Advances in the Management of Plaque Psoriasis - Episode 8
Mark Lebwohl, MD: What about the IL-17 [interleukin-17] agents, which are new? Brad?
Brad Glick, DO, MPH: Highly effective agents. To George’s point before about TNF [tumor necrosis factor] inhibitors, Remicade infusions, despite being chimeric and being antibodies and what have you, here we have these interleukin-17 blockers that can get patients to PASI [Psoriasis Area and Severity Index] 75 in a very short period. That’s really one of the unique components of blocking interleukin-17 in my mind. And I have a ton of patients on all 3 of the IL-17 blockers, and I enjoy having them in my practice. I think it’s a challenge, however. And again, back to the inflammatory bowel disease part, and while I don’t think it’s a part of every one of our patients with psoriasis, it’s certainly an important part of the comorbid discussion. I find those agents highly effective. They work very quickly if we need to get someone better faster, we don’t really have to put them on cyclosporine, which does impart a much higher safety concern. And that’s really been my greatest appreciation.
Mark Lebwohl, MD: Some of them are even faster than cyclosporine. When you look at the time to achieve PASI 50, which we’ve published, at least 2, if not 3, of the IL-17s do it faster than cyclosporine, which takes about 3 weeks.
Brad Glick, DO, MPH: Yes, it’s in the first 2 weeks, right? The first 2 weeks.
Mark Lebwohl, MD: Yes, that’s right, 1.8 weeks for brodalumab and 1.9 weeks for ixekizumab, and secukinumab is a little bit after that.

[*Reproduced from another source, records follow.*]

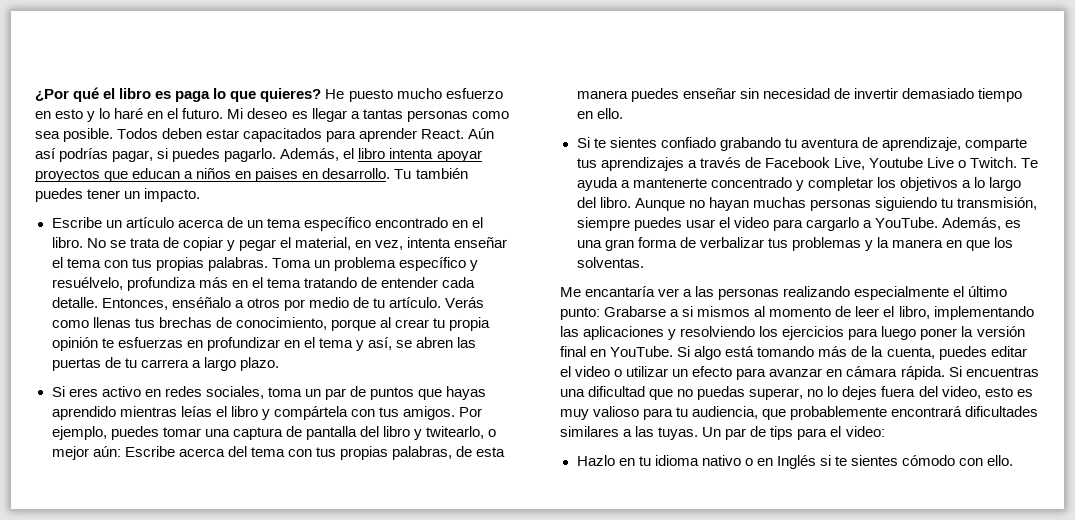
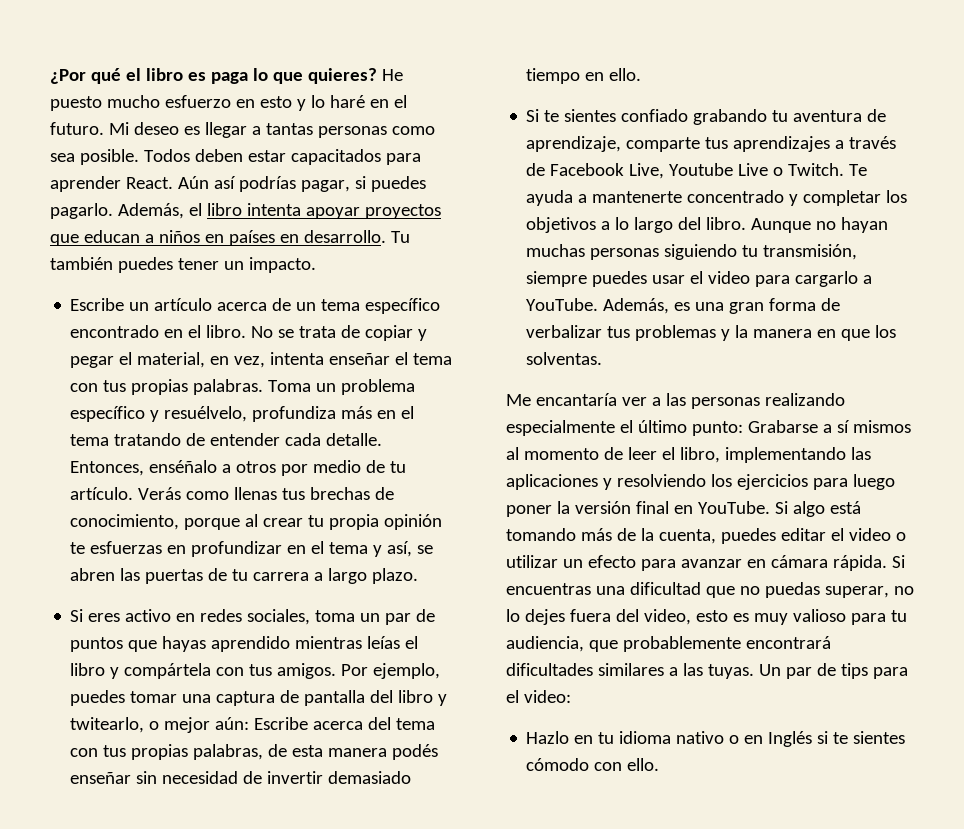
- Además, el libro intenta apoyar proyectos que educan a niños en paises en desarrollo.
+ Además, el libro intenta apoyar proyectos que educan a niños en países en desarrollo.
- Por ejemplo, puedes tomar una captura de pantalla del libro y twitearlo, o mejor aún: Escribe acerca del tema con tus propias palabras, de esta manera puedes enseñar sin necesidad de invertir demasiado tiempo en ello.
+ Por ejemplo, puedes tomar una captura de pantalla del libro y twitearlo, o mejor aún: Escribe acerca del tema con tus propias palabras, de esta manera podés enseñar sin necesidad de invertir demasiado tiempo en ello.
- Me encantaría ver a las personas realizando especialmente el último punto: Grabarse a si mismos al momento de leer el libro, implementando las aplicaciones y resolviendo los ejercicios para luego poner la versión final en YouTube.
+ Me encantaría ver a las personas realizando especialmente el último punto: Grabarse a sí mismos al momento de leer el libro, implementando las aplicaciones y resolviendo los ejercicios para luego poner la versión final en YouTube.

George Han, MD, PhD: What I tell people is if I have a patient coming in who’s getting married in a week and they need to clear their psoriasis, IL-17 is a good choice. But they should not procrastinate on everything in their marriage like that or else it’s not headed anywhere good. But what’s interesting I think about the IL-17 class is that this agent has really taught us about pathophysiology. Because when you start to look at all of the inflammatory bowel disease, that was an unexpected occurrence, right? That was actually from a clinical trial design to prove that it works for it. And then we start to realize, well, there’s this subset of regulatory IL-17 cells in the gut that help to act in a regulatory fashion.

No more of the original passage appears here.